* What is being asked *
Nothing after the line with "tax: 13.5% = 187.61 -> 13.5% = 158.78" belongs in the copy; extract the lines below from the top through that line, pictures left out.

* Records for processing *
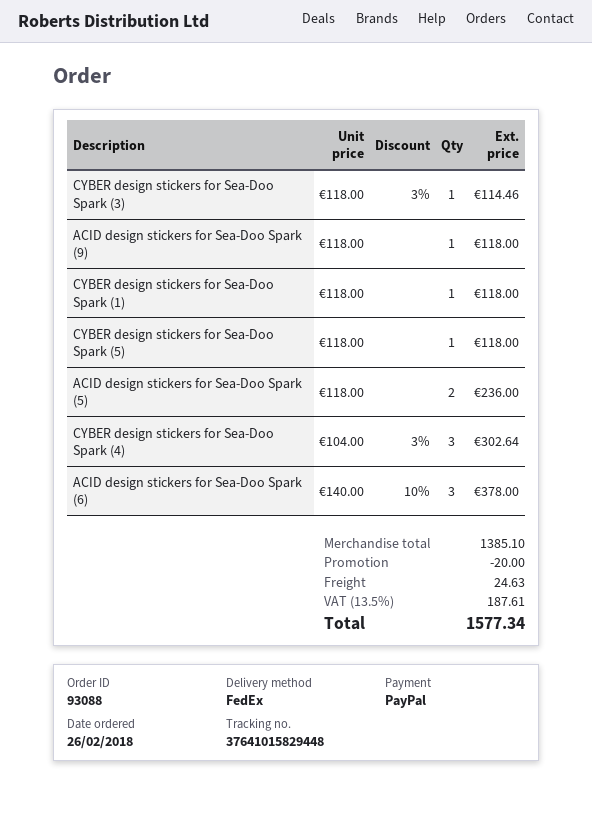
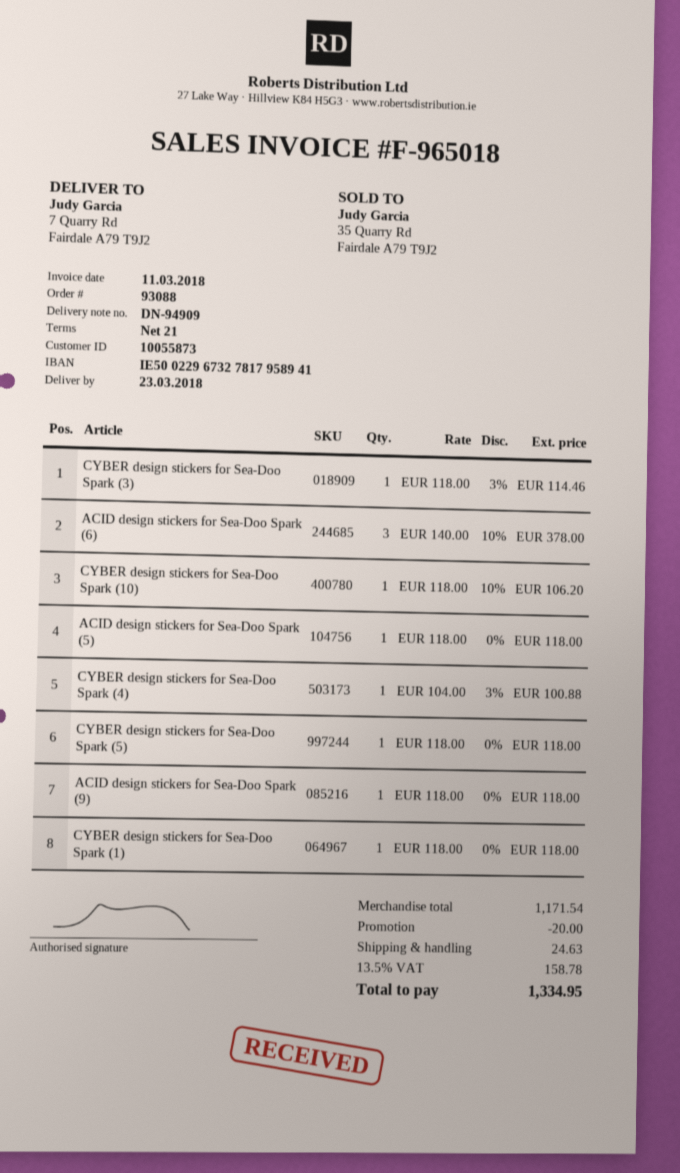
ACID design stickers for Sea-Doo Spark (5): 2 x 118.00 = 236.00 -> 1 x 118.00 = 118.00
CYBER design stickers for Sea-Doo Spark (4): 3 x 104.00 - 3% = 302.64 -> 1 x 104.00 - 3% = 100.88
CYBER design stickers for Sea-Doo Spark (10): none -> 1 x 118.00 - 10% = 106.20
subtotal: 1385.10 -> 1171.54
tax: 13.5% = 187.61 -> 13.5% = 158.78
total: 1577.34 -> 1334.95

* Output of the exercise *
ACID design stickers for Sea-Doo Spark (5): 2 x 118.00 = 236.00 -> 1 x 118.00 = 118.00
CYBER design stickers for Sea-Doo Spark (4): 3 x 104.00 - 3% = 302.64 -> 1 x 104.00 - 3% = 100.88
CYBER design stickers for Sea-Doo Spark (10): none -> 1 x 118.00 - 10% = 106.20
subtotal: 1385.10 -> 1171.54
tax: 13.5% = 187.61 -> 13.5% = 158.78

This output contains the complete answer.